By Nathaniel Counts
In our legal system, colleges may not make admissions decisions in order to ameliorate historical (or presumably other) inequalities, but may make decisions that take into account the particular situation of the applicant or that strive to create a diverse student body. Justice Powell rejected the former two goals in Part IV of his Bakke opinion, which went uncontradicted in the Grutter opinion that followed it and, most recently, the Fisher opinion almost exclusively focused on the diversity justification. Whether or not it appears in court opinions however, the issue of transformative justice is very much at stake – colleges, as the gatekeeper to many of the high honors and offices of our society, can control the distribution of a set of goods to the rising generation and decide how equally they are distributed among certain groups. Here we will imagine that transformative justice is indeed the goal of affirmative action.

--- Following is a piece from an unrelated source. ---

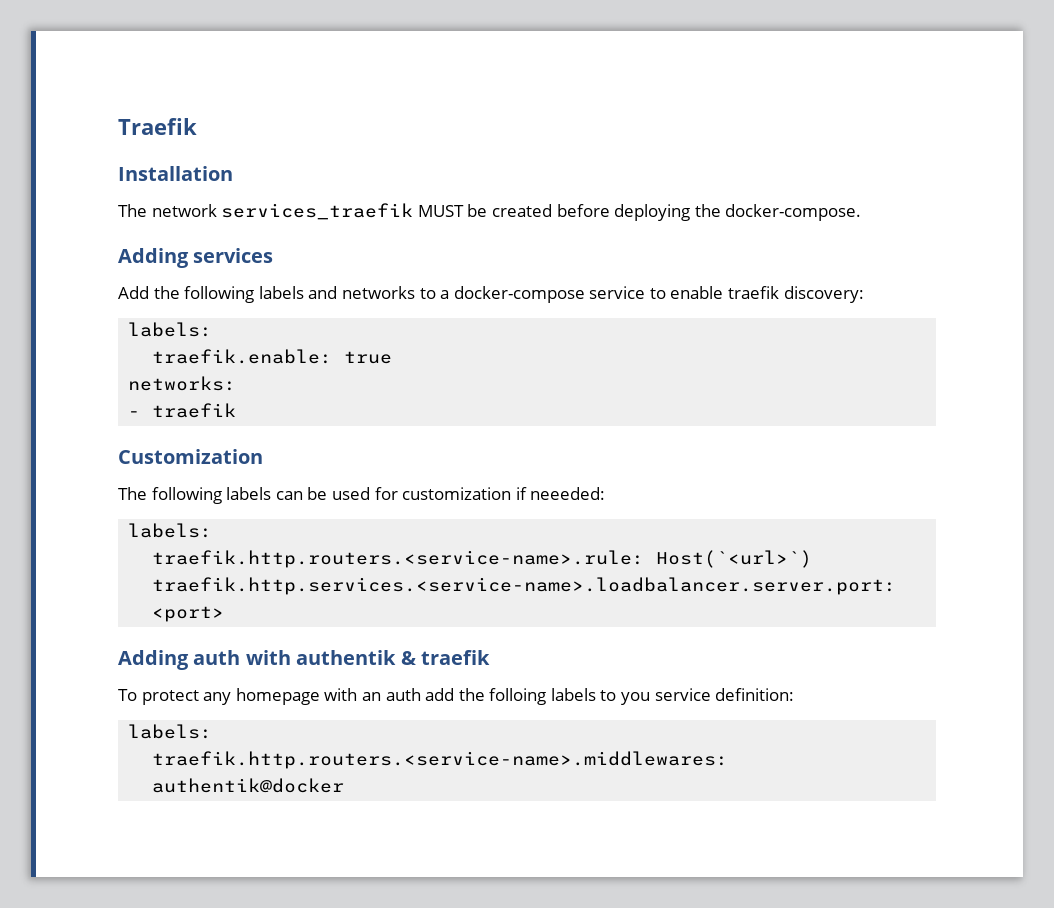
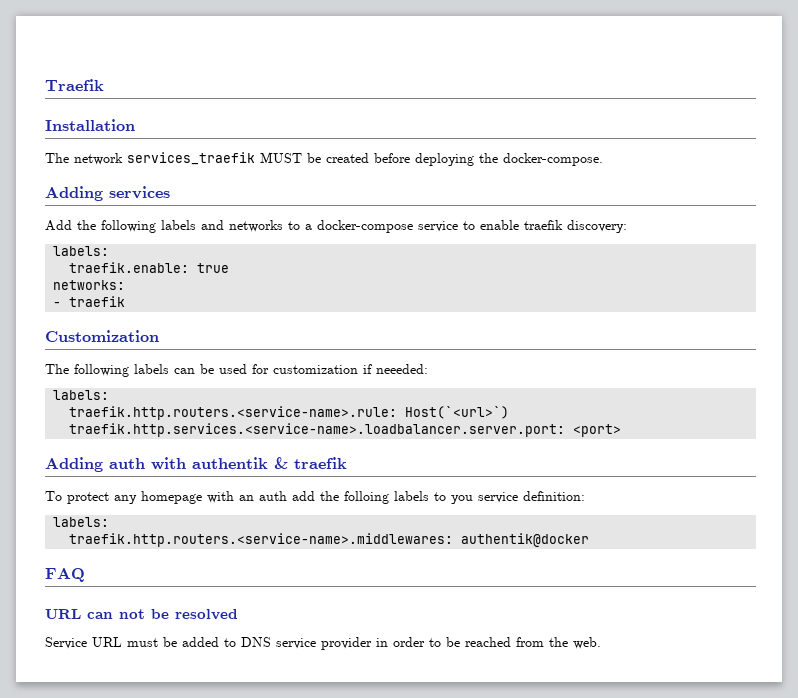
+ FAQ
+ URL can not be resolved
+ Service URL must be added to DNS service provider in order to be reached from the web.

Colleges have two tools by which they can currently select among students based on disadvantage (historical or otherwise). First, there is the demographic and socioeconomic information disclosed in the application. Although these questions are optional, for those students who answer the questions, schools may use these answers as signals for disadvantage and take this into account. Second, there is the essay questions, which frequently ask about an instance in which the applicant overcame adversity. Here the applicant can demonstrate the degree of disadvantage experienced or explain some more nuanced disadvantage not revealed in the first part.
These two tools are far from perfect, but let us take our imagining further and envision a world in which colleges could accurately determine disadvantage. If it decides to take on the latter, mental health may pose an insurmountable problem – individuals with intellectual disabilities may not be able to thrive in the setting offered by the institutions that select them.